● PROVIDED ENTRIES

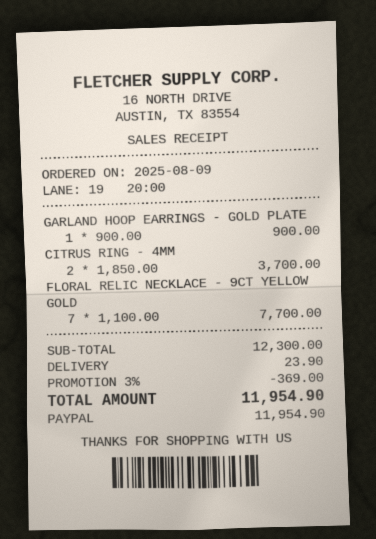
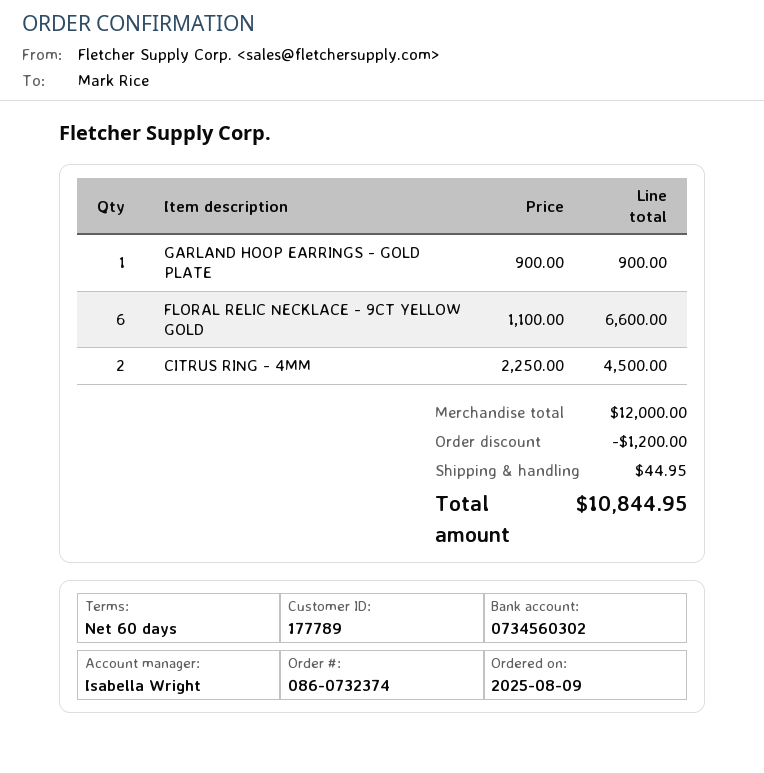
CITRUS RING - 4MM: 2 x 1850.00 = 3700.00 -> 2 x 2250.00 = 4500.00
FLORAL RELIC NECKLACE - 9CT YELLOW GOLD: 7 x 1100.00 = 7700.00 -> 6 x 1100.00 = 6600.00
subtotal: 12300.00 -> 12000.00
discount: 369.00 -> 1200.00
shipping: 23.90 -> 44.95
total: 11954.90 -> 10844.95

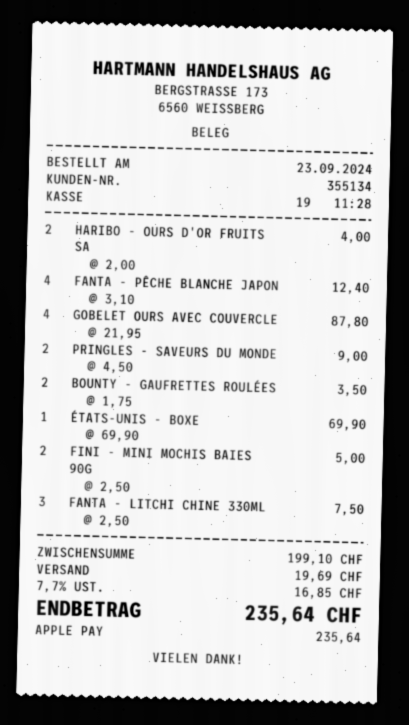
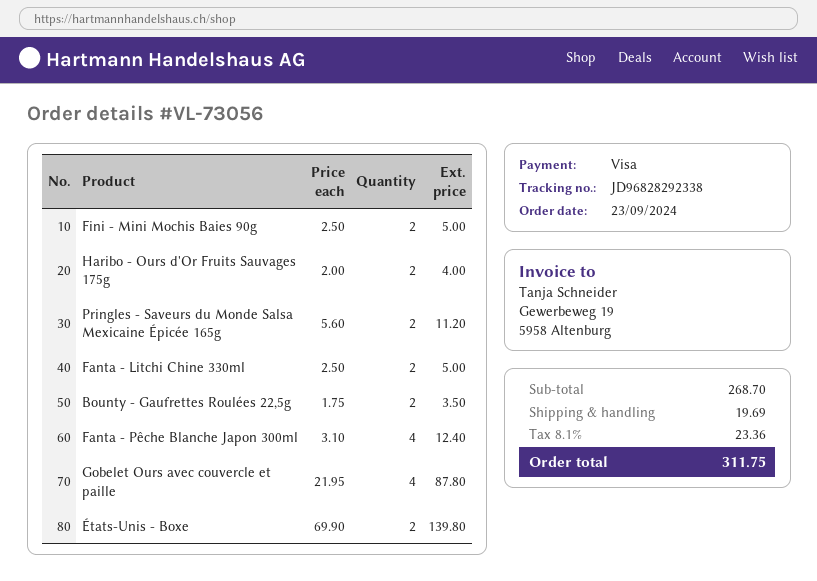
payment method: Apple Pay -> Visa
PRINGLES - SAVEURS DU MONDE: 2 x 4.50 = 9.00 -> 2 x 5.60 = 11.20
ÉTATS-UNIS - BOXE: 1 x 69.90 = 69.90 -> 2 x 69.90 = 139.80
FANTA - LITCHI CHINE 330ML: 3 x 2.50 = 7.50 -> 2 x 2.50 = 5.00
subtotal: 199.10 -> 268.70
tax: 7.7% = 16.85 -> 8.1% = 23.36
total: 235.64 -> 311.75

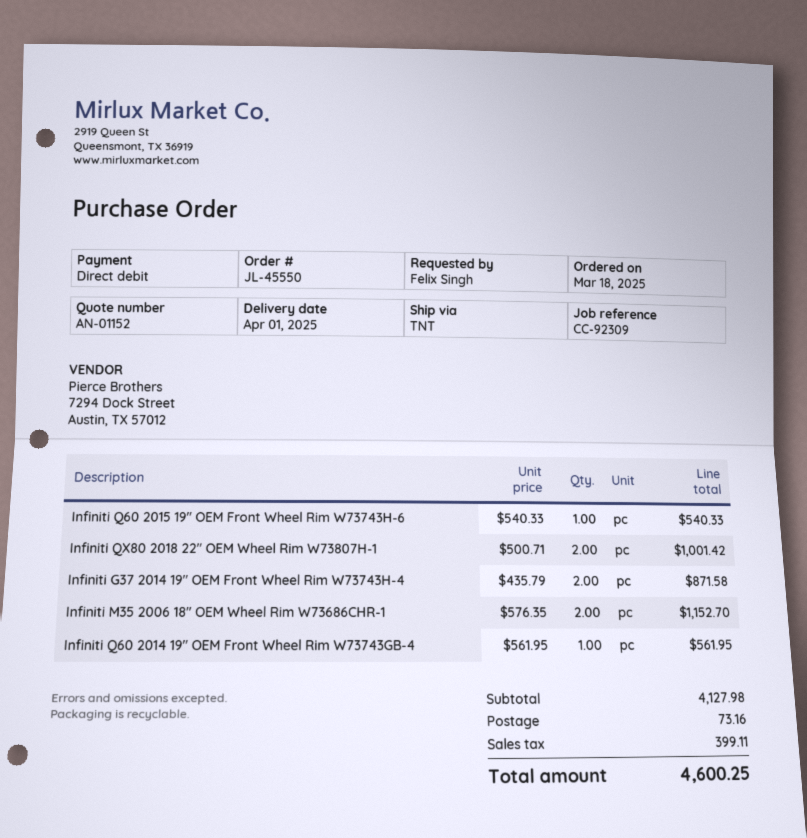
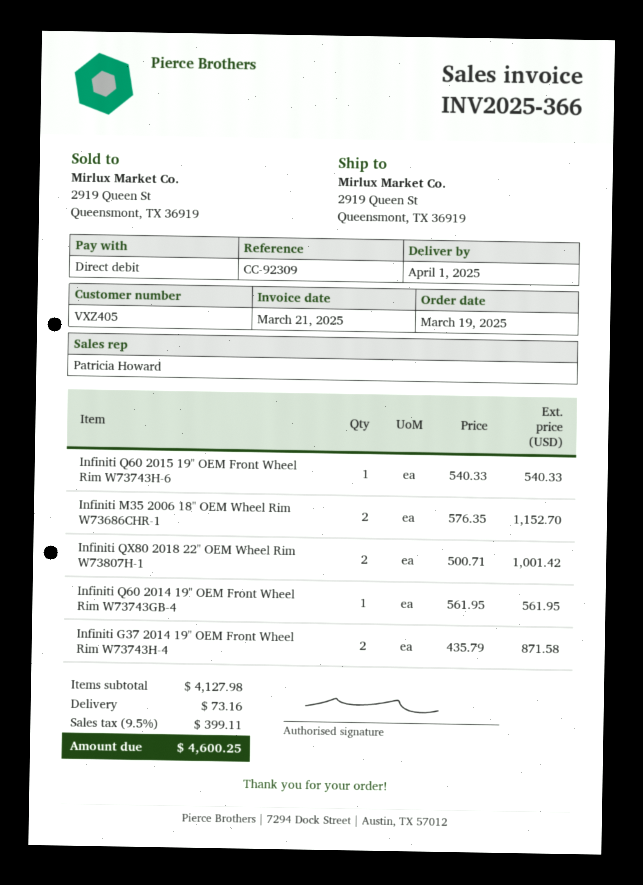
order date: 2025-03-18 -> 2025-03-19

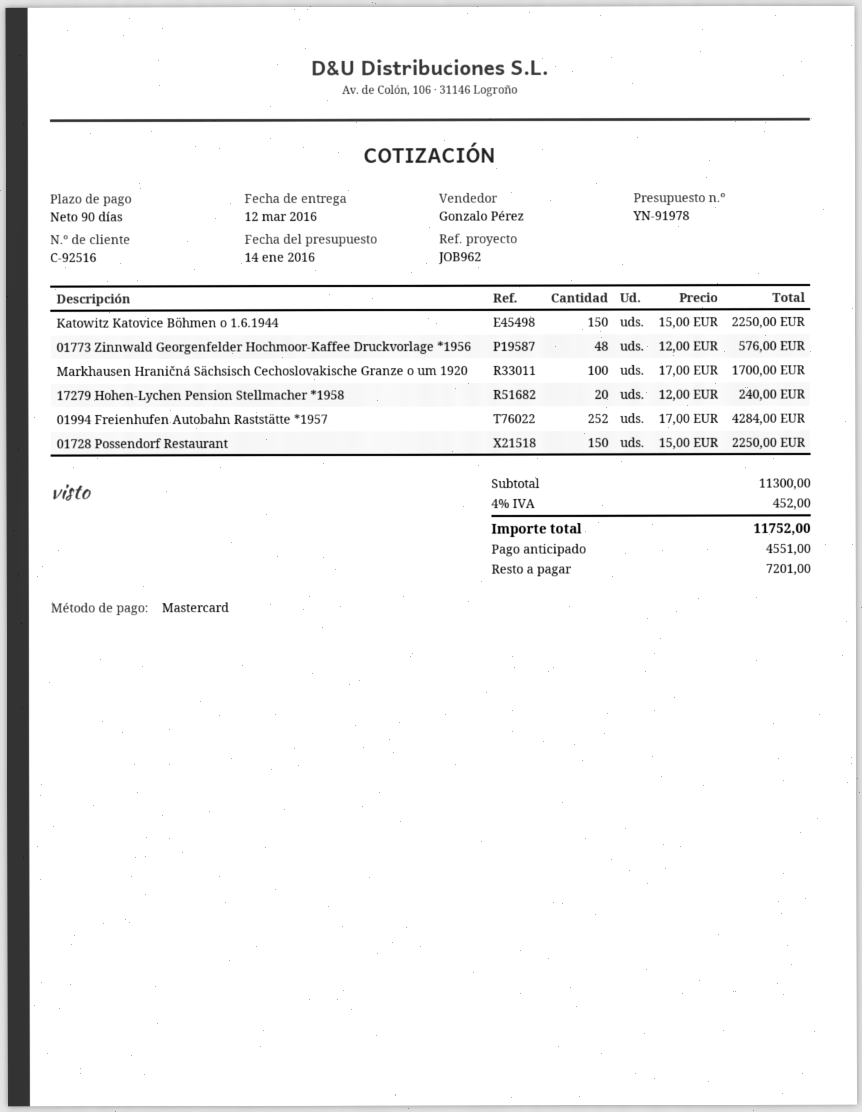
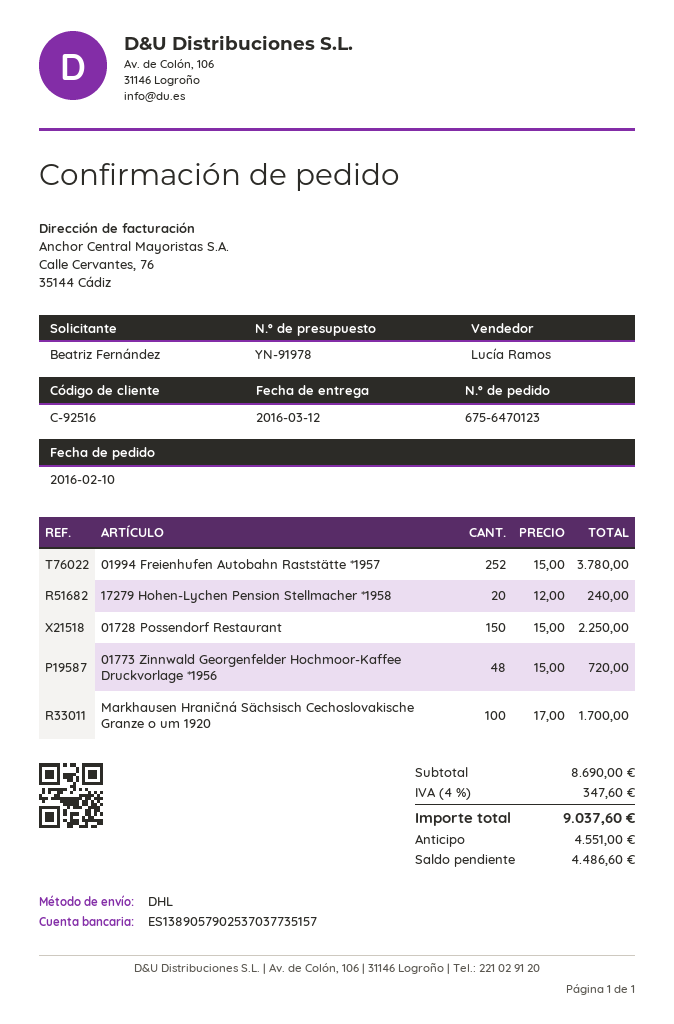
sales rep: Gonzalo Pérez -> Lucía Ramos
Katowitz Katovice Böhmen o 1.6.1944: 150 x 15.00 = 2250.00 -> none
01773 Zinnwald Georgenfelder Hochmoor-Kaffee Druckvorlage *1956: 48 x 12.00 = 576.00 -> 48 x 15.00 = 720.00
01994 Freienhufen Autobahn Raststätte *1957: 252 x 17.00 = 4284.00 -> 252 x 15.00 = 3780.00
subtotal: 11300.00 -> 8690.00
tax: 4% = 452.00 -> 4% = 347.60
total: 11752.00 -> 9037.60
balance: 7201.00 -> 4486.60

● WHAT THE TASK ASKS
The answer is those lines of the material above that run from the one containing "PRINGLES - SAVEURS" up to and including the one containing "Katowitz Katovice Böhmen", restated exactly and without images.

● RESPONSE TO THIS EXERCISE
PRINGLES - SAVEURS DU MONDE: 2 x 4.50 = 9.00 -> 2 x 5.60 = 11.20
ÉTATS-UNIS - BOXE: 1 x 69.90 = 69.90 -> 2 x 69.90 = 139.80
FANTA - LITCHI CHINE 330ML: 3 x 2.50 = 7.50 -> 2 x 2.50 = 5.00
subtotal: 199.10 -> 268.70
tax: 7.7% = 16.85 -> 8.1% = 23.36
total: 235.64 -> 311.75

order date: 2025-03-18 -> 2025-03-19

sales rep: Gonzalo Pérez -> Lucía Ramos
Katowitz Katovice Böhmen o 1.6.1944: 150 x 15.00 = 2250.00 -> none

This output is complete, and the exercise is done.